> [HOW TO COMPLETE THIS TASK]
Would you pull out every line of the material that contains the string "width"?

#####

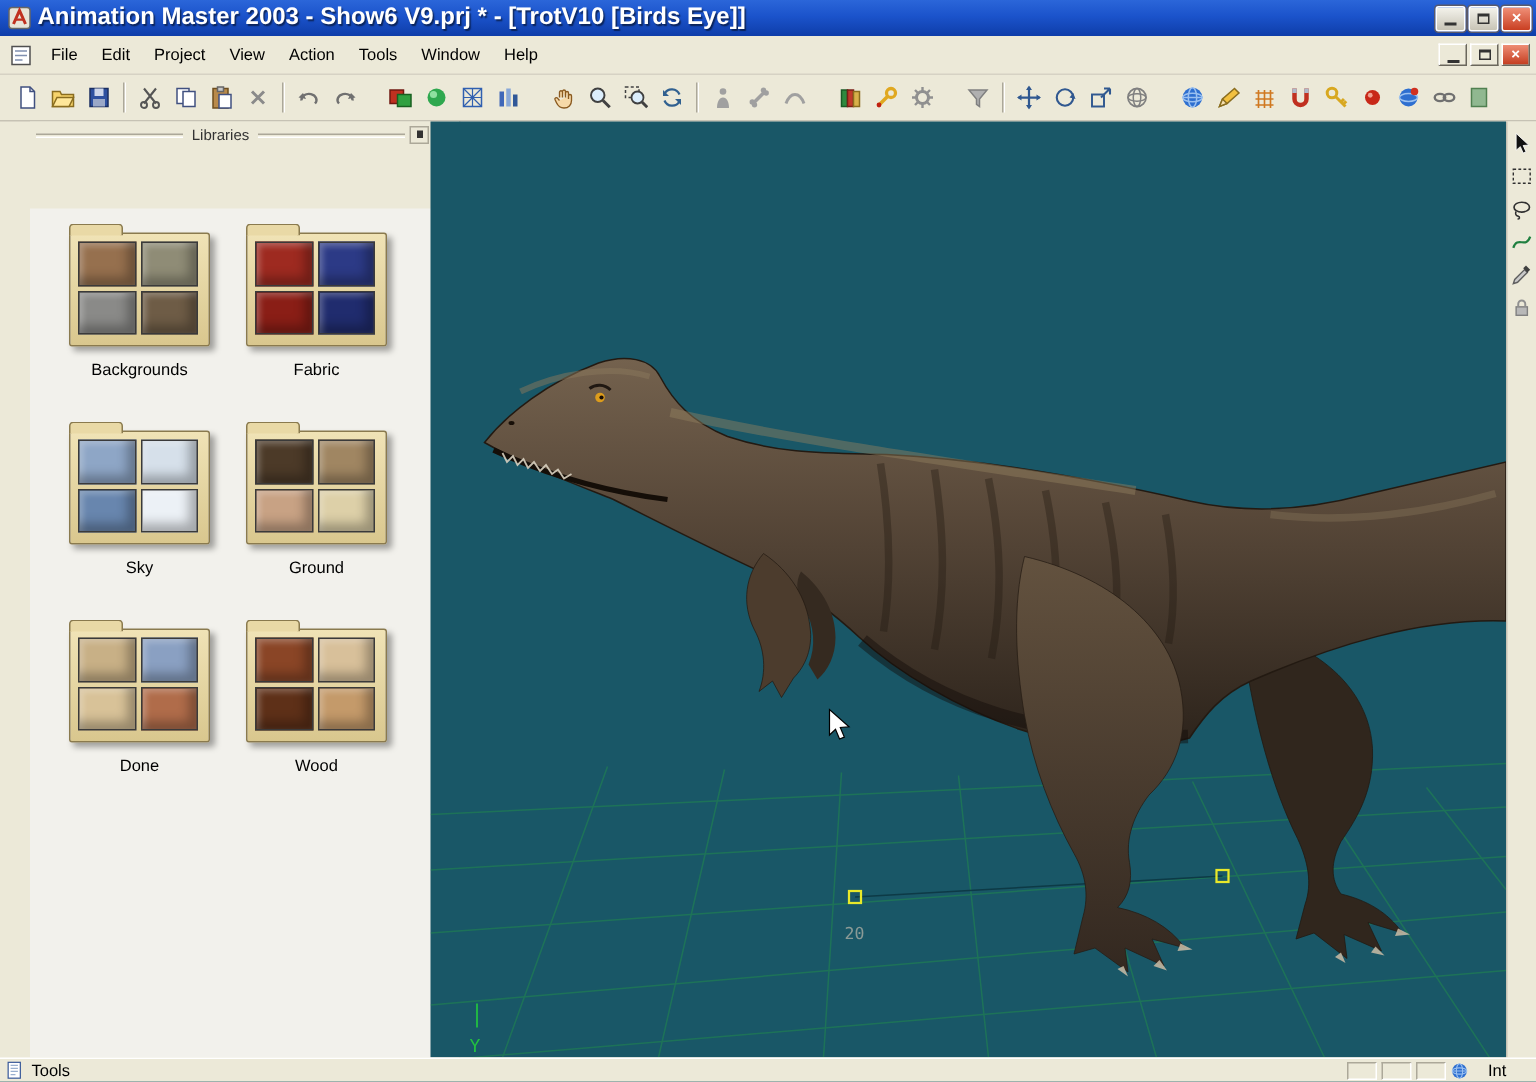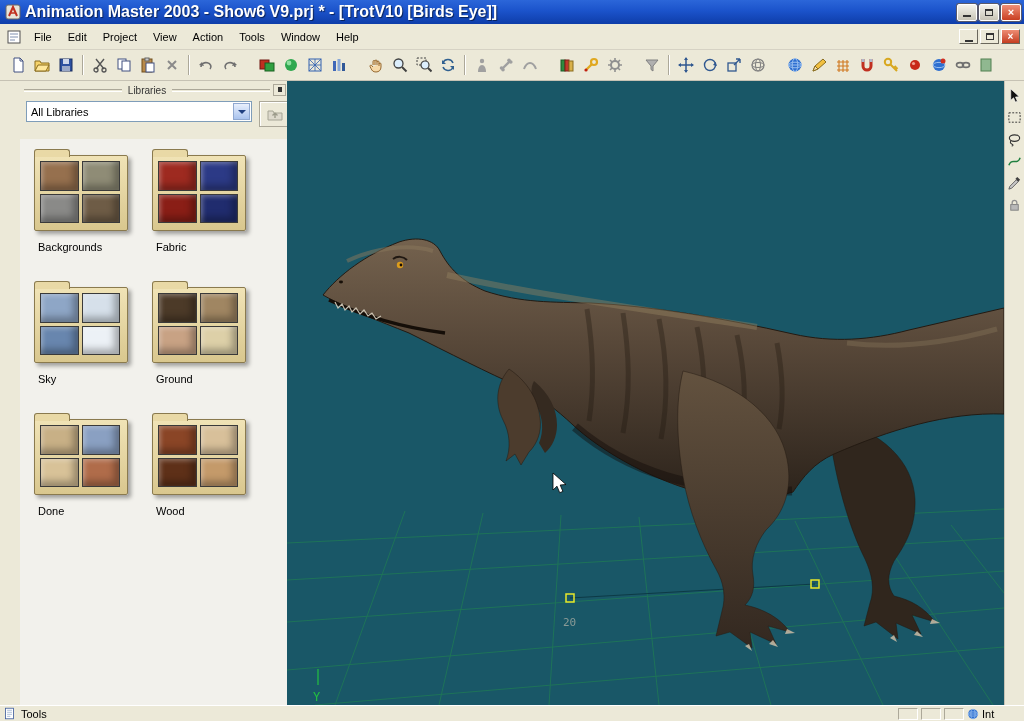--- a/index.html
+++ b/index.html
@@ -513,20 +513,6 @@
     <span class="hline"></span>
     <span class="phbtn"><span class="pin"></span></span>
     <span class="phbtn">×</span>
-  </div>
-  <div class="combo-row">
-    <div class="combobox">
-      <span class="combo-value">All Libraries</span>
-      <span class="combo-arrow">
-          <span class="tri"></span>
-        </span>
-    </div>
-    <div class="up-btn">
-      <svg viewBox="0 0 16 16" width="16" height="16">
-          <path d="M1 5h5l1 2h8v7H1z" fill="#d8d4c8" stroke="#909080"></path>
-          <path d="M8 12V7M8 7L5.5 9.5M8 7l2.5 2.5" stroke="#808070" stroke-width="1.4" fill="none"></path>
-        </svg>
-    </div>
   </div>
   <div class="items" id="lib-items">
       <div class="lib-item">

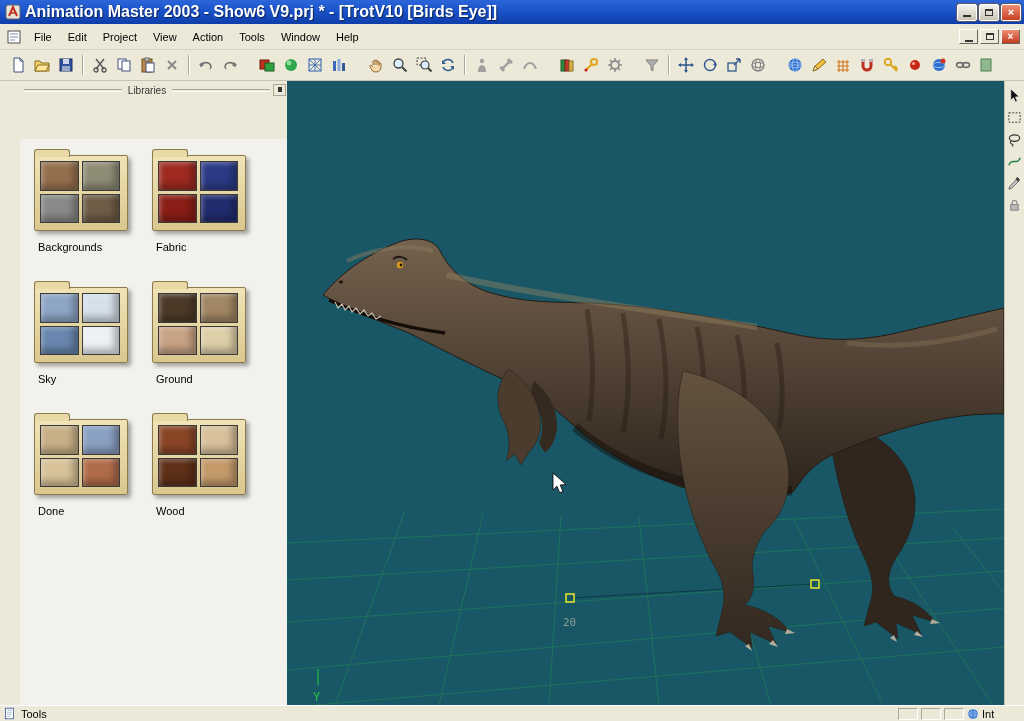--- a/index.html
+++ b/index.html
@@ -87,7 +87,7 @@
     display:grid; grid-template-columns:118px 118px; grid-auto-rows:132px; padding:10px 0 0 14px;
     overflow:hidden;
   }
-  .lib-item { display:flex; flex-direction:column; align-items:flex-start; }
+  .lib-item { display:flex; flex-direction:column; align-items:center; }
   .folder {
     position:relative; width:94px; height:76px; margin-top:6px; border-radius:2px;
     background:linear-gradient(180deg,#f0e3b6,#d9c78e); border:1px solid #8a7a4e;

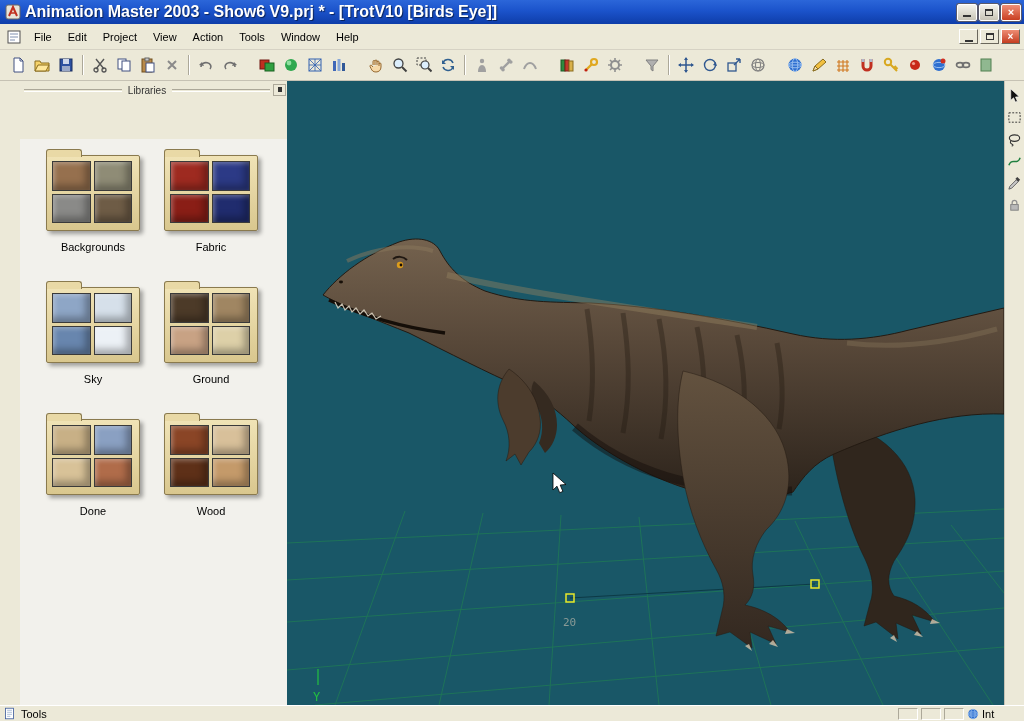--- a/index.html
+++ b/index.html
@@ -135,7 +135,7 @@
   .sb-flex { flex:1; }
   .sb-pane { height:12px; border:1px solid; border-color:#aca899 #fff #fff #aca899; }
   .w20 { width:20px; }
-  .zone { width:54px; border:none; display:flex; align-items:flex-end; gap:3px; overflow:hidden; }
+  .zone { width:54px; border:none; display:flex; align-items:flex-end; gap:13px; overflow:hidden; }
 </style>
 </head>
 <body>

#####

> [RESULT]
-      <svg viewBox="0 0 16 16" width="16" height="16">
-          <path d="M8 12V7M8 7L5.5 9.5M8 7l2.5 2.5" stroke="#808070" stroke-width="1.4" fill="none"></path>
     position:relative; width:94px; height:76px; margin-top:6px; border-radius:2px;
   .w20 { width:20px; }
-  .zone { width:54px; border:none; display:flex; align-items:flex-end; gap:3px; overflow:hidden; }
+  .zone { width:54px; border:none; display:flex; align-items:flex-end; gap:13px; overflow:hidden; }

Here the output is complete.